= Requirement =
With the images removed, return every line below exactly as it reads.

= Data provided =
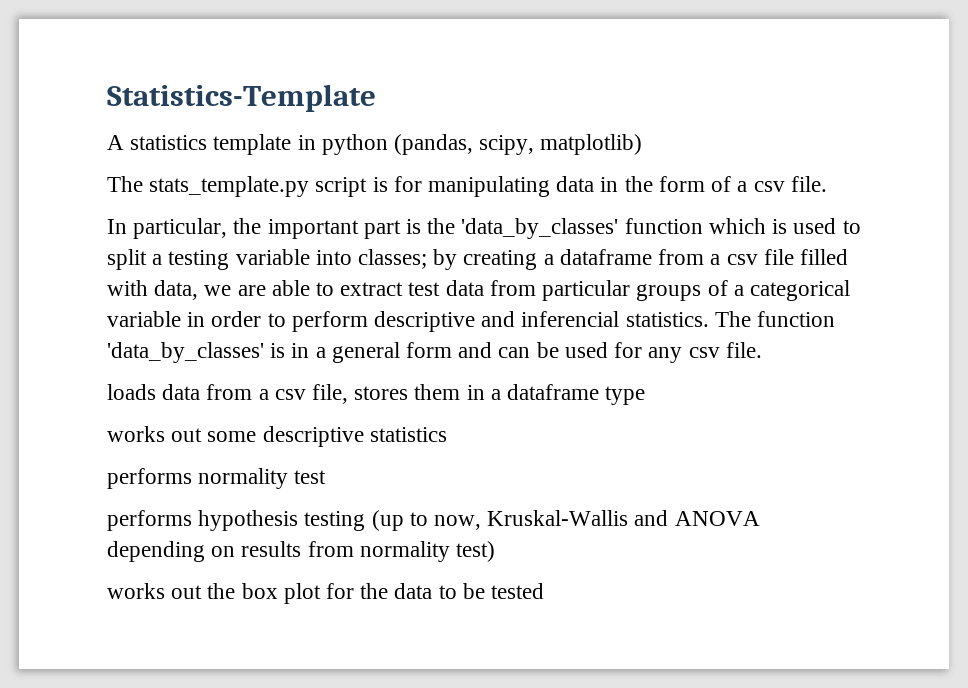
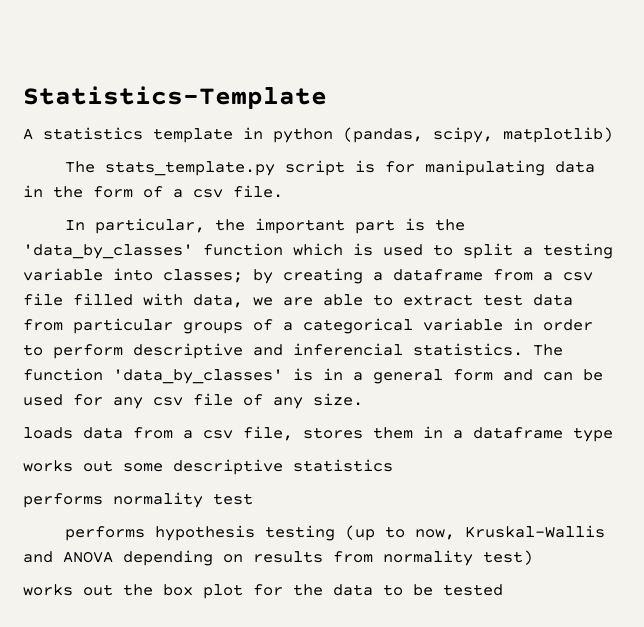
- The function 'data_by_classes' is in a general form and can be used for any csv file.
+ The function 'data_by_classes' is in a general form and can be used for any csv file of any size.

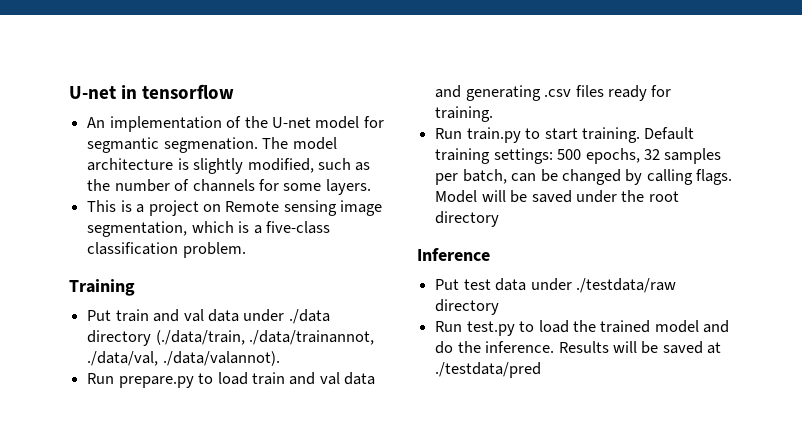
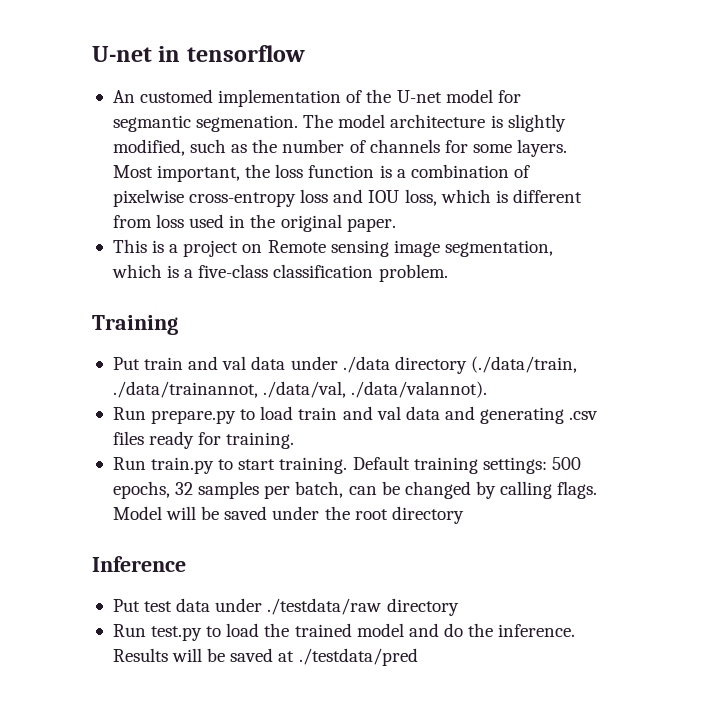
- An implementation of the U-net model for segmantic segmenation.
+ An customed implementation of the U-net model for segmantic segmenation.
+ Most important, the loss function is a combination of pixelwise cross-entropy loss and IOU loss, which is different from loss used in the original paper.

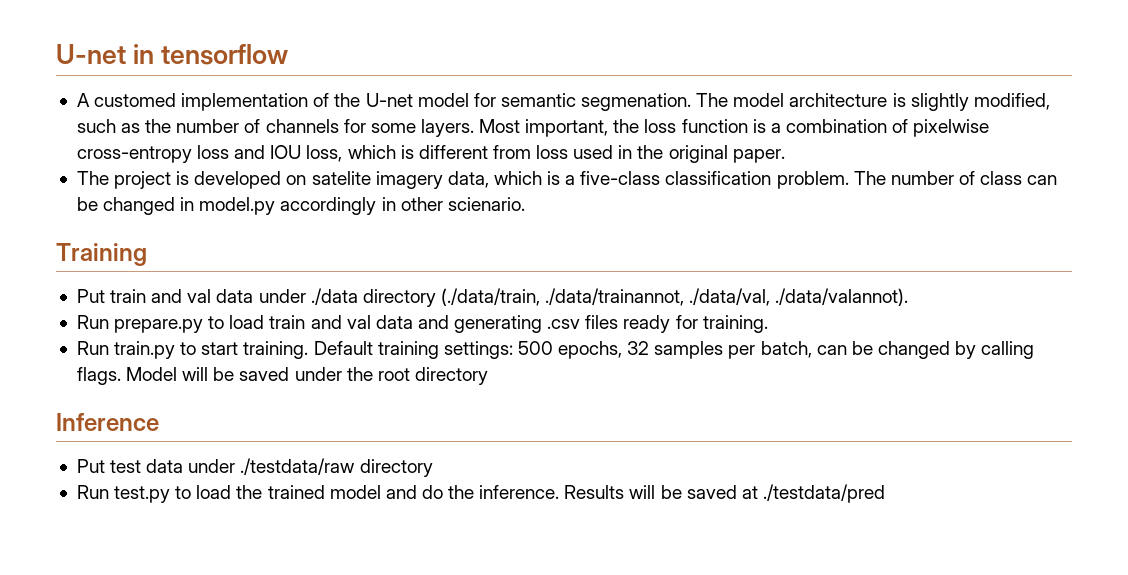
- An customed implementation of the U-net model for segmantic segmenation.
+ A customed implementation of the U-net model for semantic segmenation.
- This is a project on Remote sensing image segmentation, which is a five-class classification problem.
+ The project is developed on satelite imagery data, which is a five-class classification problem. The number of class can be changed in model.py accordingly in other scienario.

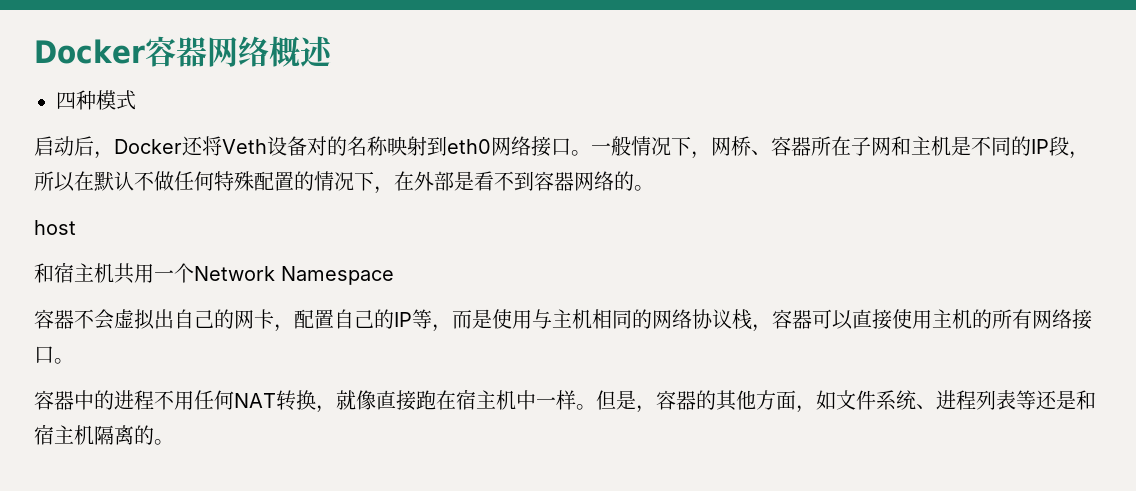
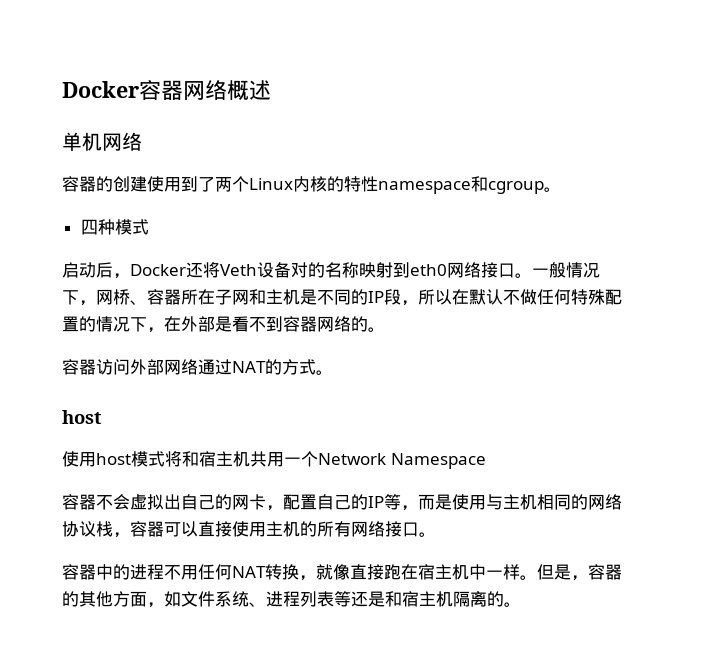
+ 单机网络
+ 容器的创建使用到了两个Linux内核的特性namespace和cgroup。
+ 容器访问外部网络通过NAT的方式。
  host
- 和宿主机共用一个Network Namespace
+ 使用host模式将和宿主机共用一个Network Namespace

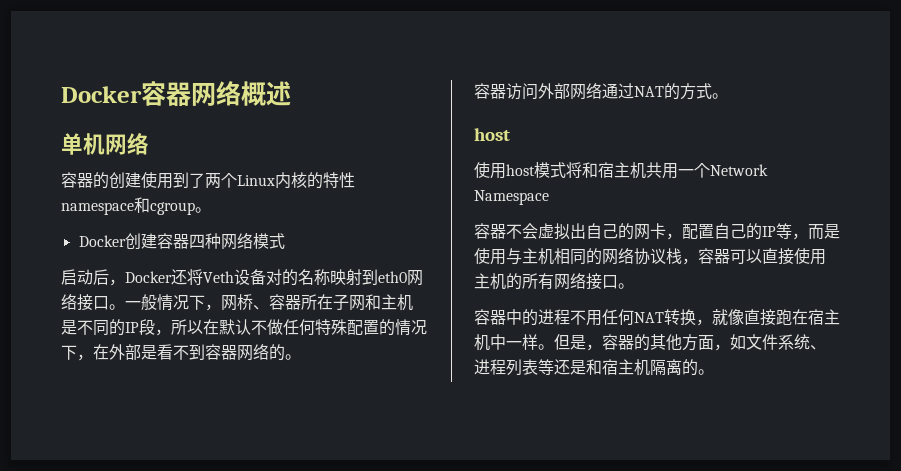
- 四种模式
+ Docker创建容器四种网络模式

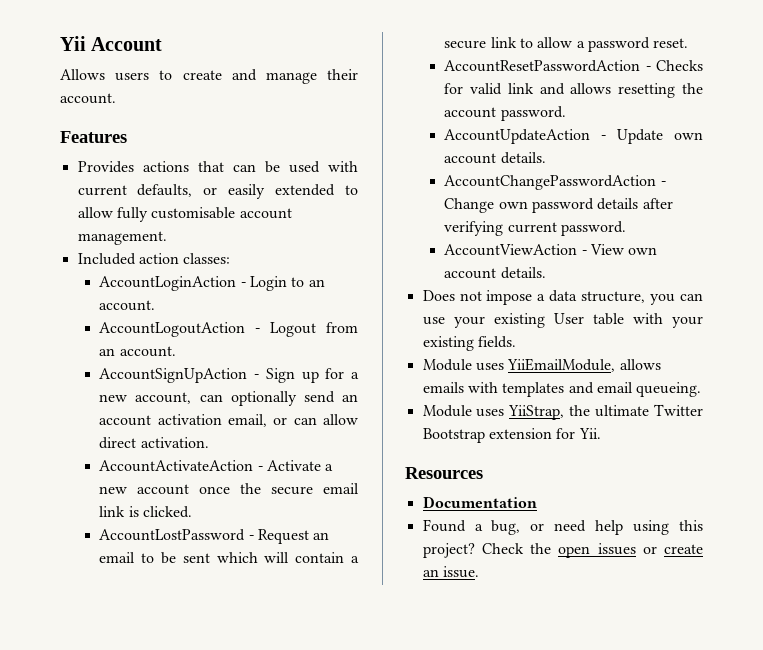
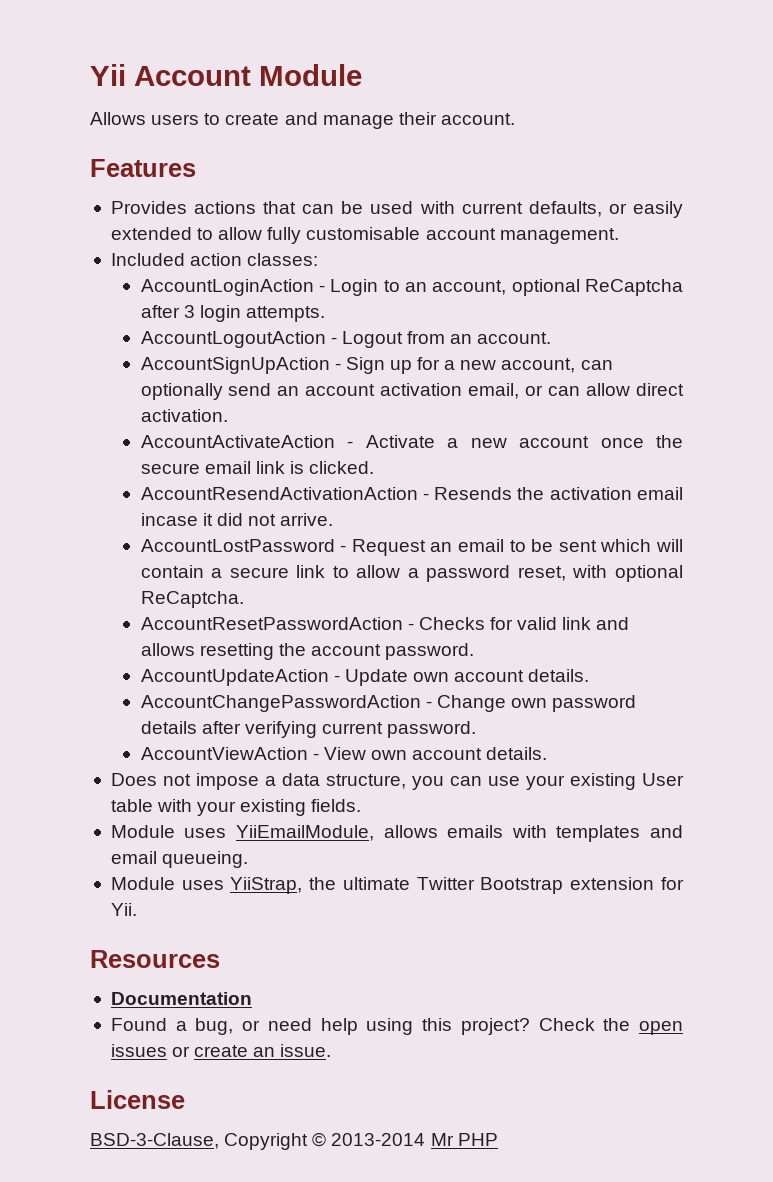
- Yii Account
+ Yii Account Module
- AccountLoginAction - Login to an account.
+ AccountLoginAction - Login to an account, optional ReCaptcha after 3 login attempts.
+ AccountResendActivationAction - Resends the activation email incase it did not arrive.
- AccountLostPassword - Request an email to be sent which will contain a secure link to allow a password reset.
+ AccountLostPassword - Request an email to be sent which will contain a secure link to allow a password reset, with optional ReCaptcha.
+ License
+ BSD-3-Clause, Copyright © 2013-2014 Mr PHP

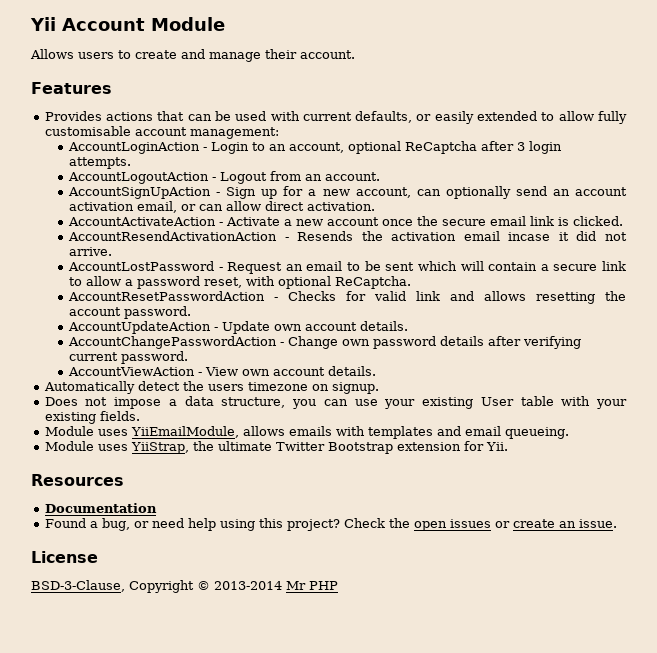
- Provides actions that can be used with current defaults, or easily extended to allow fully customisable account management.
- Included action classes:
+ Provides actions that can be used with current defaults, or easily extended to allow fully customisable account management:
+ Automatically detect the users timezone on signup.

= Reply =
- The function 'data_by_classes' is in a general form and can be used for any csv file.
+ The function 'data_by_classes' is in a general form and can be used for any csv file of any size.

- An implementation of the U-net model for segmantic segmenation.
+ An customed implementation of the U-net model for segmantic segmenation.
+ Most important, the loss function is a combination of pixelwise cross-entropy loss and IOU loss, which is different from loss used in the original paper.

- An customed implementation of the U-net model for segmantic segmenation.
+ A customed implementation of the U-net model for semantic segmenation.
- This is a project on Remote sensing image segmentation, which is a five-class classification problem.
+ The project is developed on satelite imagery data, which is a five-class classification problem. The number of class can be changed in model.py accordingly in other scienario.

+ 单机网络
+ 容器的创建使用到了两个Linux内核的特性namespace和cgroup。
+ 容器访问外部网络通过NAT的方式。
  host
- 和宿主机共用一个Network Namespace
+ 使用host模式将和宿主机共用一个Network Namespace

- 四种模式
+ Docker创建容器四种网络模式

- Yii Account
+ Yii Account Module
- AccountLoginAction - Login to an account.
+ AccountLoginAction - Login to an account, optional ReCaptcha after 3 login attempts.
+ AccountResendActivationAction - Resends the activation email incase it did not arrive.
- AccountLostPassword - Request an email to be sent which will contain a secure link to allow a password reset.
+ AccountLostPassword - Request an email to be sent which will contain a secure link to allow a password reset, with optional ReCaptcha.
+ License
+ BSD-3-Clause, Copyright © 2013-2014 Mr PHP

- Provides actions that can be used with current defaults, or easily extended to allow fully customisable account management.
- Included action classes:
+ Provides actions that can be used with current defaults, or easily extended to allow fully customisable account management:
+ Automatically detect the users timezone on signup.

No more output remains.